Tell you dad to get out of the 19th century.  This is the 21st century and as a few others have already said, the technology built into MOST stretchers now a days is based on leverage and physics that work with you.  And at most, you can always call for lift assistance.  On my squad we have 7 paramedics.  Three guys and four girls.  Four Intermediates, all of them are women.  Maybe. . . . . . . 6 more Basics and it's about 1/2 and 1/2.


----------



## Liya (Nov 4, 2009)

Yep, I have an interesting family   My dad thinks I should become a pharmacist-you know white gown, clean surroundings and so on.  I guess that's an image of the perfect child they raised.  But oh gosh, I can't imagine sitting there all day measuring and remeasuring, that would kill me in a few years. Thanks to you guys, I made my decision.  Unfortunately, I can't start school right away :sad:  Have to wait 'till next fall, as I got a job now.


----------



## Scottpre (Nov 5, 2009)

Respectfully, the only one who can really hold you back is you (assuming you meet all other job qualifications).

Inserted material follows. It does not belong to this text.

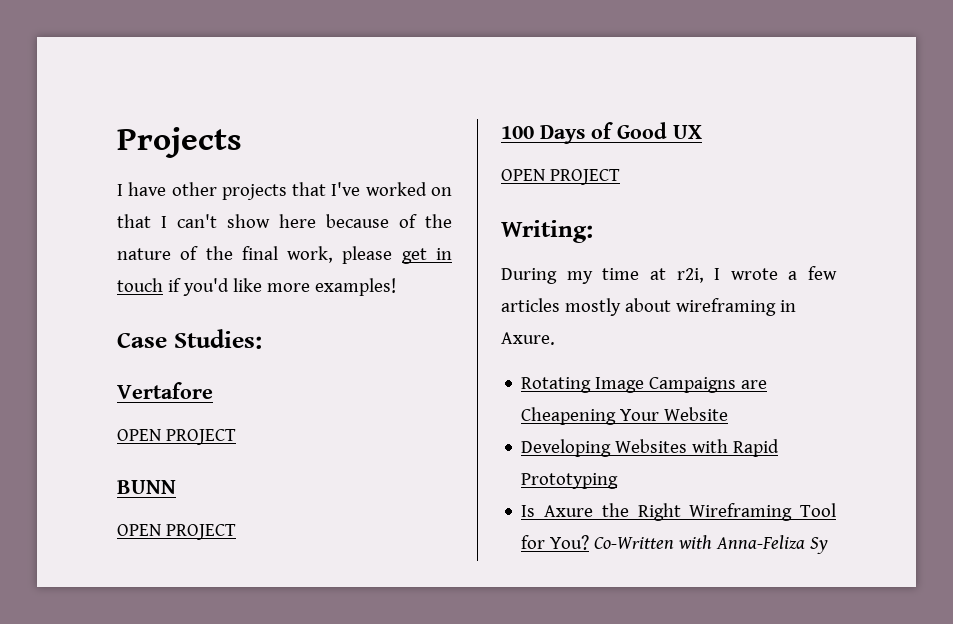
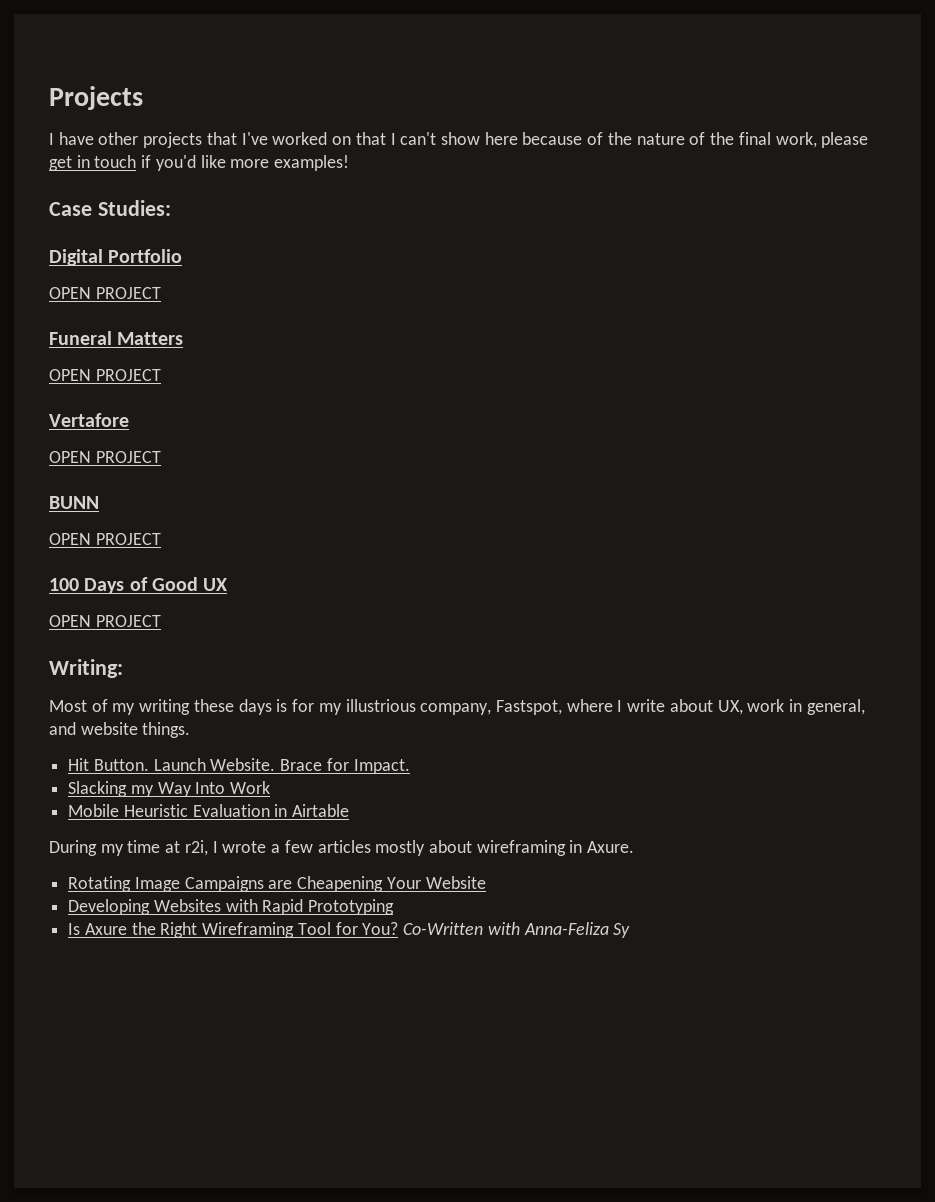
(262, 339) none -> [49,249,183,266] [49,287,161,299] [49,331,184,345] [49,369,161,381] // Digital Portfolio // OPEN PROJECT // Funeral Matters // OPEN PROJECT
(593, 231) none -> [49,699,865,715] [49,722,191,738] [68,758,410,774] [68,781,271,797] [68,804,350,817] // Most of my writing these days is for my illustrious company, Fastspot, where I write about UX, work in general, and website things. // Hit Button. Launch Website. Brace for Impact. // Slacking my Way Into Work // Mobile Heuristic Evaluation in Airtable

If you want to do it, then do it. It's an honorable profession. It's not like you want to be a crack-:censored::censored::censored::censored::censored: or something


----------



## Liya (Nov 9, 2009)

Scottpre said:


> Respectfully, the only one who can really hold you back is you (assuming you meet all other job qualifications). If you want to do it, then do it.



That is very true.  I'm taking my words back, once I told my family I'm going for it no matter what, they're fine with it.  They are even helping me to get there


----------



## Melclin (Nov 10, 2009)

All that said, being small won't stop you from being a medic. But stick to gym, being a little stronger helps. Just for convenience if nothing else. There are some very small girls in my course who struggle to carry the gear and raise the stretchers. Not by any means does that mean they can't, it'd just make their lives easier if they spent some time with a dumbbell. 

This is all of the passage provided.